- **PROMPT**
Every record that follows should be copied exactly. No picture belongs in the copy.

- **DATA FOR THIS EXERCISE**
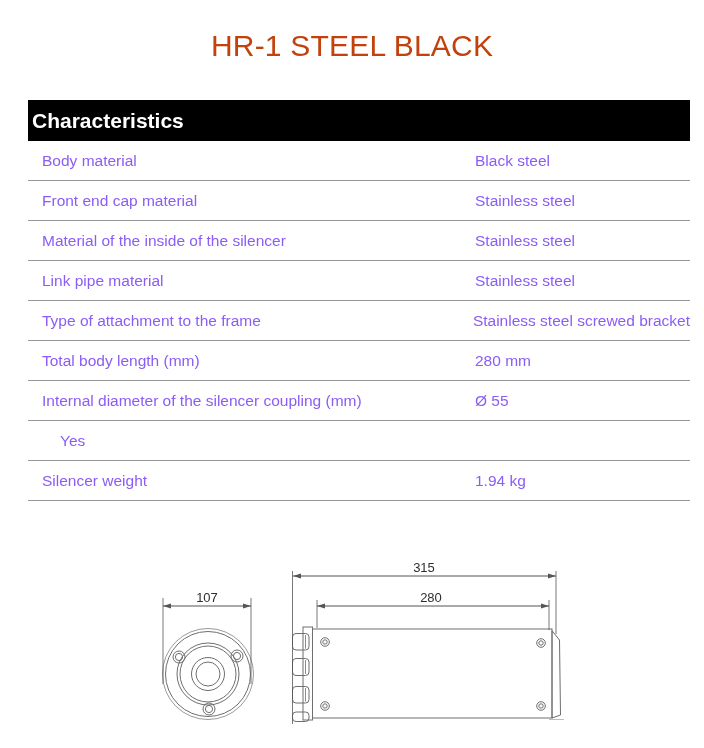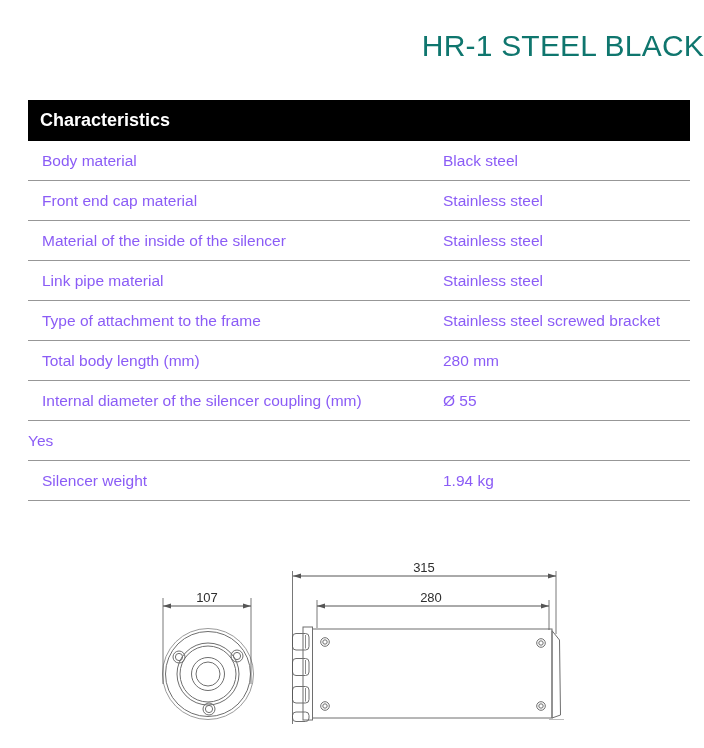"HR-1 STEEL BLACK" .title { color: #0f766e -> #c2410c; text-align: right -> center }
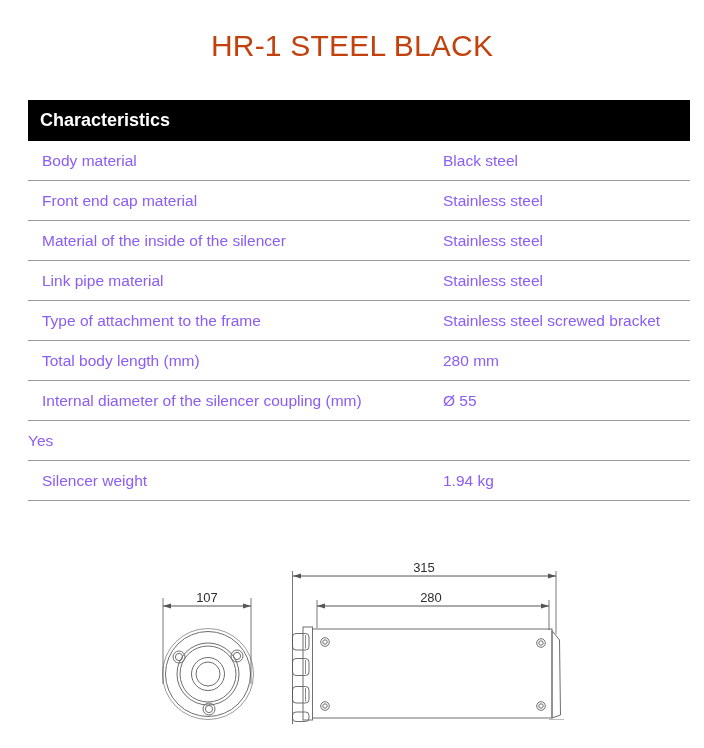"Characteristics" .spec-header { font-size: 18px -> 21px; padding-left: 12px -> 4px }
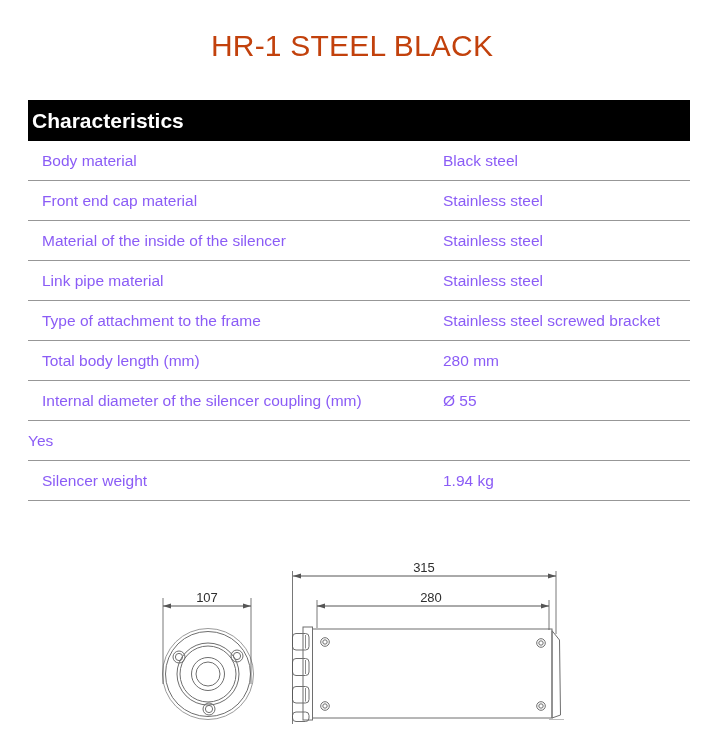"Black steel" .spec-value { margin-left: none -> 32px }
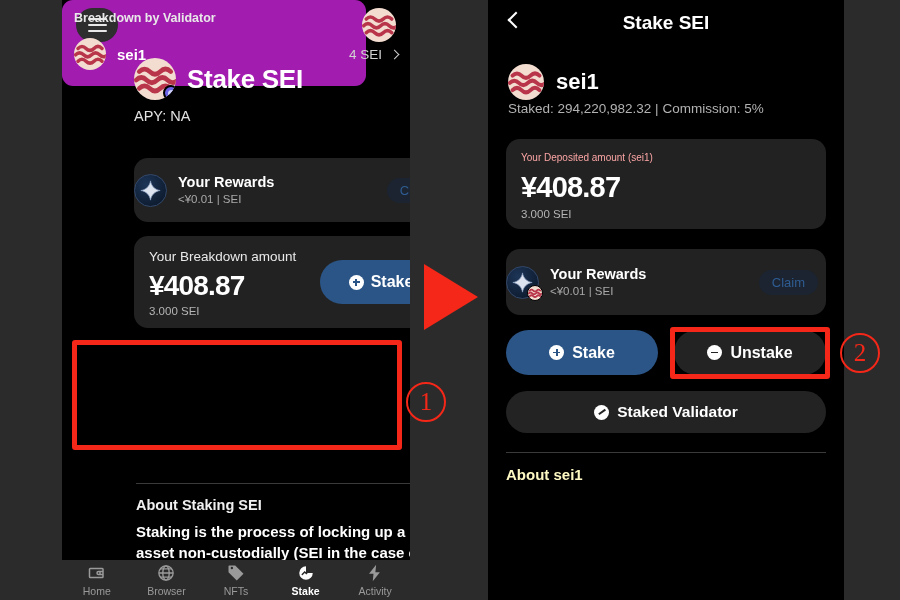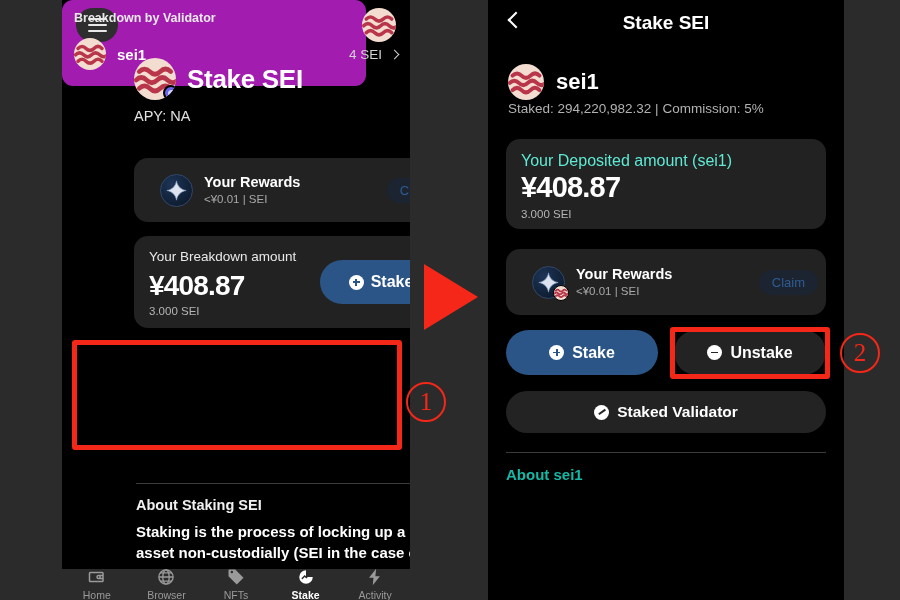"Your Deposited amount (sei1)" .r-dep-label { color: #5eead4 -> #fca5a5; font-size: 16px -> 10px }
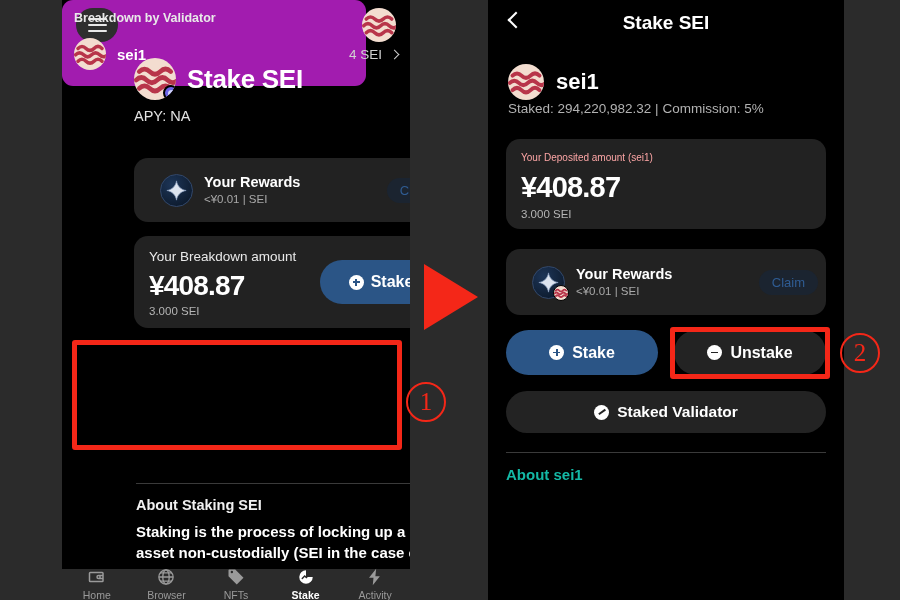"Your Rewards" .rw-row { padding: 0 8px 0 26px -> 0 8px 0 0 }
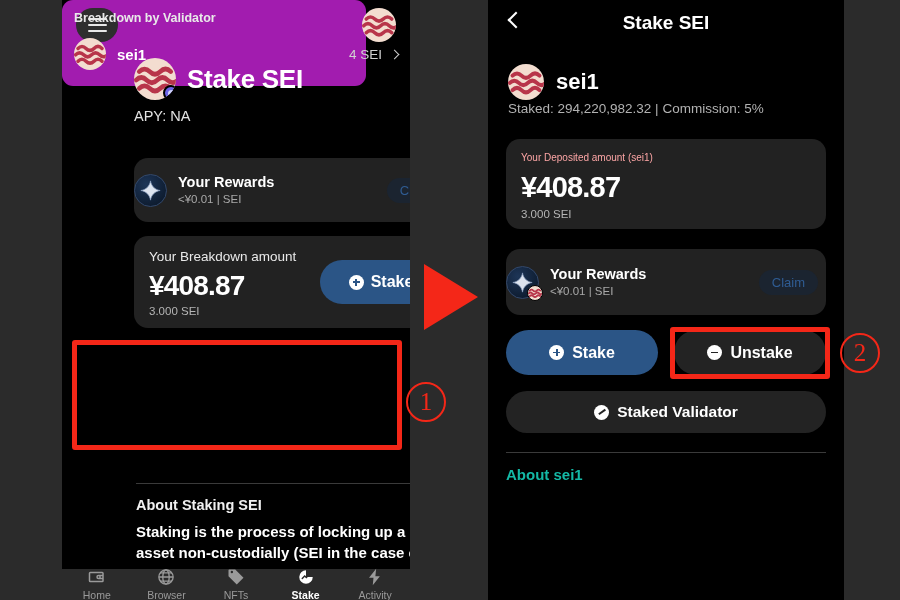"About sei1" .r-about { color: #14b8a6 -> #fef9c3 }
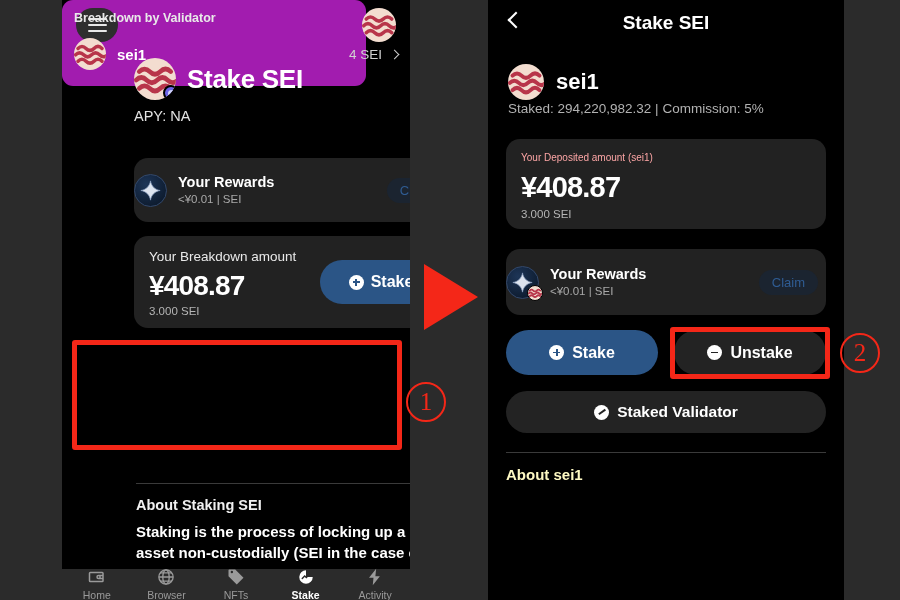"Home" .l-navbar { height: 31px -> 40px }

- **ANSWER SPACE**
"HR-1 STEEL BLACK" .title { color: #0f766e -> #c2410c; text-align: right -> center }
"Characteristics" .spec-header { font-size: 18px -> 21px; padding-left: 12px -> 4px }
"Black steel" .spec-value { margin-left: none -> 32px }
"Your Deposited amount (sei1)" .r-dep-label { color: #5eead4 -> #fca5a5; font-size: 16px -> 10px }
"Your Rewards" .rw-row { padding: 0 8px 0 26px -> 0 8px 0 0 }
"About sei1" .r-about { color: #14b8a6 -> #fef9c3 }
"Home" .l-navbar { height: 31px -> 40px }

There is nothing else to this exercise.